Shohidul Islam

Personal information
- Full name: Md. Shohidul Islam
- Born: 5 January 1995 (age 31) Narayanganj, Bangladesh
- Nickname: Khokan
- Batting: Right-handed
- Bowling: Right-arm medium
- Role: Bowler

International information
- National side: Bangladesh;
- Only T20I (cap 73): 22 November 2021 v Pakistan

Career statistics
| Competition | FC |
| Matches | 31 |
| Runs scored | 757 |
| Batting average | 19.41 |
| 100s/50s | 1/4 |
| Top score | 106 |
| Balls bowled | 4,594 |
| Wickets | 76 |
| Bowling average | 31.55 |
| 5 wickets in innings | 2 |
| 10 wickets in match | 0 |
| Best bowling | 6/64 |
| Catches/stumpings | 15/– |
- Source: ESPNcricinfo, 3 March 2022

= Shohidul Islam =

Bangladeshi cricketer

Shohidul Islam (born 5 January 1995) is a Bangladeshi cricketer who plays for Dhaka Metropolis. He made his international debut for the Bangladesh cricket team in November 2021. In July 2022, he was suspended from playing in any form of cricket for ten months, backdated to 28 May 2022, due to a doping violation.

==Domestic career==
He made his Twenty20 (T20) debut on 21 November 2016 playing for Chittagong Vikings in the 2016–17 Bangladesh Premier League. In November 2018, bowling for Central Zone in the 2018–19 Bangladesh Cricket League, he took his maiden five-wicket haul in first-class cricket. He was the leading wicket-taker for Central Zone in the tournament, with eighteen dismissals in four matches. In August 2019, he was one of 35 cricketers named in a training camp ahead of Bangladesh's 2019–20 season. In November 2019, he was selected to play for the Khulna Tigers in the 2019–20 Bangladesh Premier League.

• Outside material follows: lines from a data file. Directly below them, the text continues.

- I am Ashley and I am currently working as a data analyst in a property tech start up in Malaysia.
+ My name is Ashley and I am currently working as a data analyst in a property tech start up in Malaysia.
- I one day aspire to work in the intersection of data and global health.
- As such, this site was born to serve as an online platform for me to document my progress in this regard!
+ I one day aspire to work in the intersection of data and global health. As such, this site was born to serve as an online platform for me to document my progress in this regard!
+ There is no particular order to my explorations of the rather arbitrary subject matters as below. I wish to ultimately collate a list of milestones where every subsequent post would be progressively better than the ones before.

In March 2021, in the opening round of the 2020–21 National Cricket League, he scored his maiden century in first-class cricket, with 106 runs for Dhaka Metropolis.

==International career==
In April 2021, he was named in Bangladesh's preliminary Test squad for their away series against Sri Lanka. In May 2021, Shohidul was named in Bangladesh's preliminary One Day International (ODI) squad for their home series against Sri Lanka.

In November 2021, he was named in Bangladesh's Twenty20 International (T20I) squad for their series against Pakistan. He made his T20I debut on 22 November 2021, for Bangladesh against Pakistan. Later the same month, he was added to Bangladesh's Test squad, also for their series against Pakistan. He was also named in Bangladesh's Test squad for their series against New Zealand. In March 2022, he was named in Bangladesh's Test squad for their series against South Africa. In May 2022, he was again named in Bangladesh's Test squad, this time for their series against the West Indies.